__What is required__
Find each line below containing the word "that" and copy it.

───── Records for the task

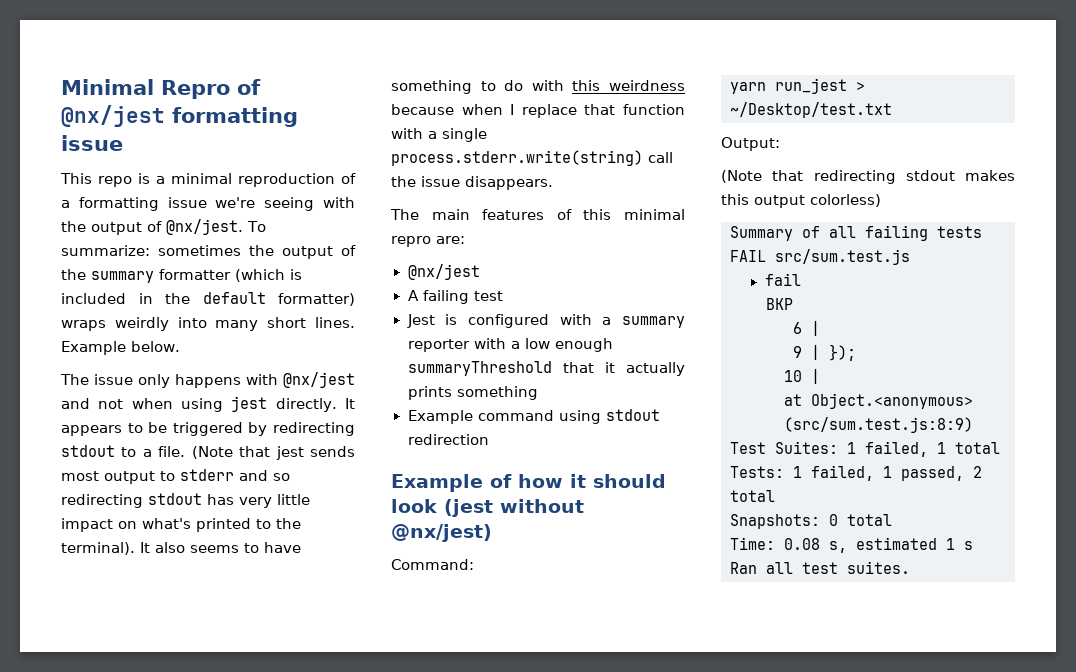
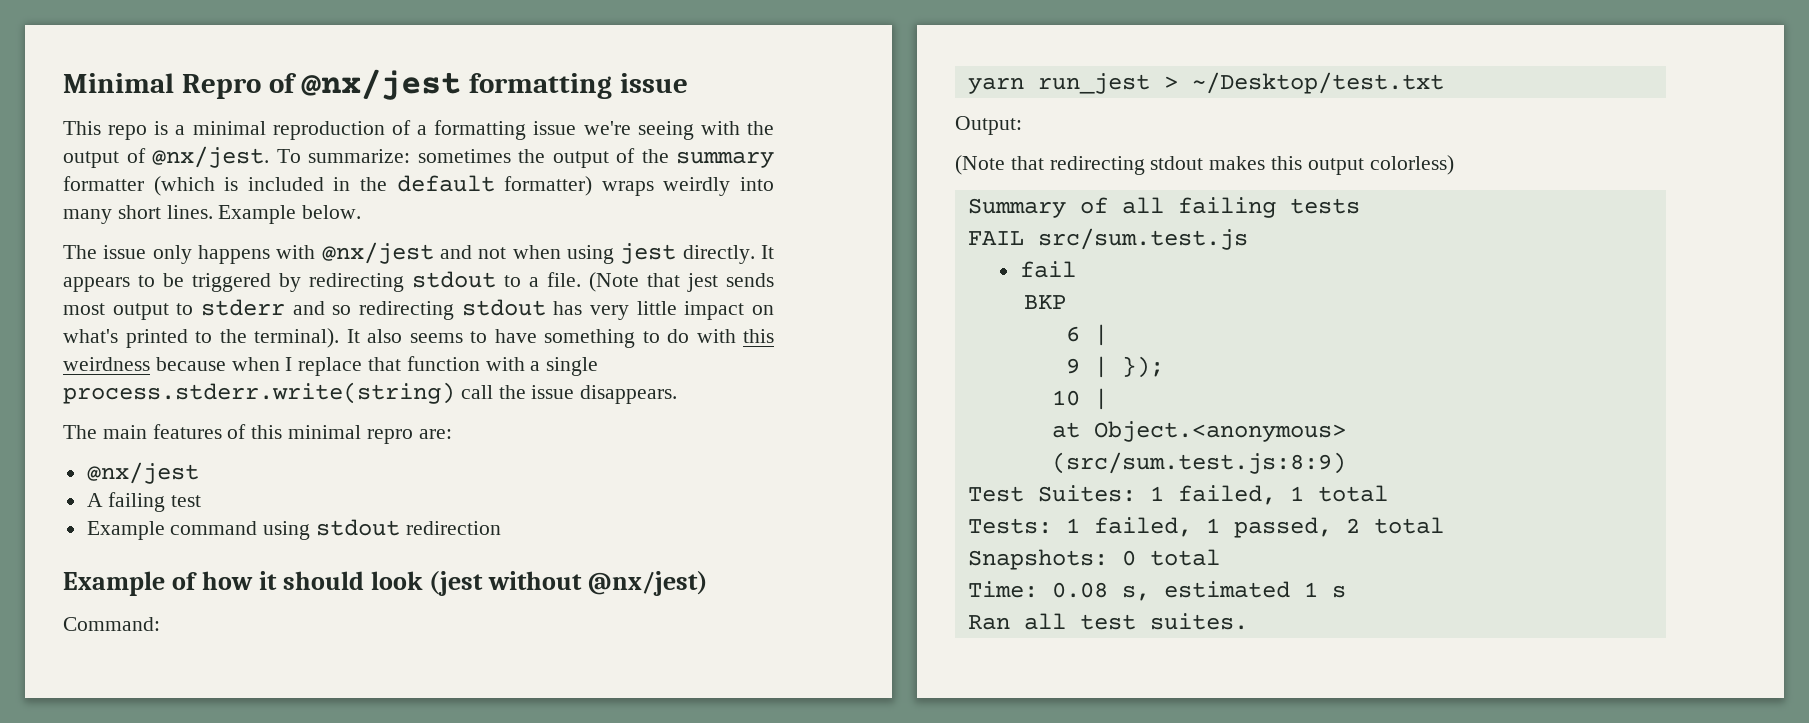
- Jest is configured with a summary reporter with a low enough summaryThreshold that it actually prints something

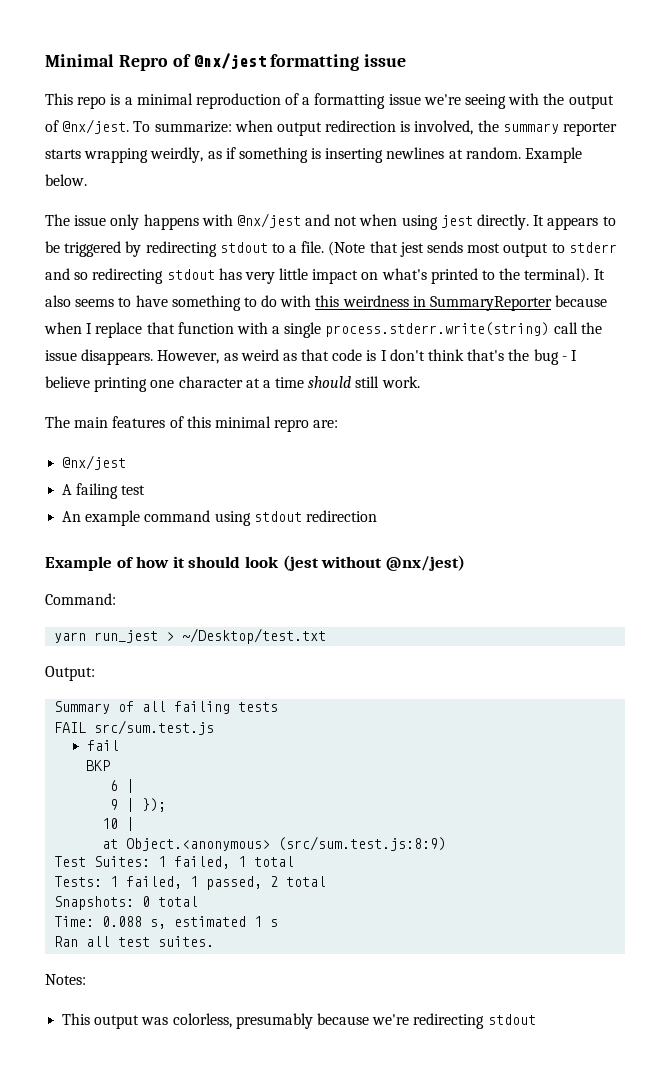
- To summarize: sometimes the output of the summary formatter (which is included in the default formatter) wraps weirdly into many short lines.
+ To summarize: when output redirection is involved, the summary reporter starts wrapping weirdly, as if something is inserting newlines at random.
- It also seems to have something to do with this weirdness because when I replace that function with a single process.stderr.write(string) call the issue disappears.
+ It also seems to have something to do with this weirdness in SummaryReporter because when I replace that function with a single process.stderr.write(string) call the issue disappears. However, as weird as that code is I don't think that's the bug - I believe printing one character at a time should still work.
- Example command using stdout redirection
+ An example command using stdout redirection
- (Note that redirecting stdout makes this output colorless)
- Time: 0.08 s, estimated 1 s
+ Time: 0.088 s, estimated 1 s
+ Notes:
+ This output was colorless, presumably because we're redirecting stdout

──────────

__Exercise answer__
- Jest is configured with a summary reporter with a low enough summaryThreshold that it actually prints something
- It also seems to have something to do with this weirdness because when I replace that function with a single process.stderr.write(string) call the issue disappears.
+ It also seems to have something to do with this weirdness in SummaryReporter because when I replace that function with a single process.stderr.write(string) call the issue disappears. However, as weird as that code is I don't think that's the bug - I believe printing one character at a time should still work.
- (Note that redirecting stdout makes this output colorless)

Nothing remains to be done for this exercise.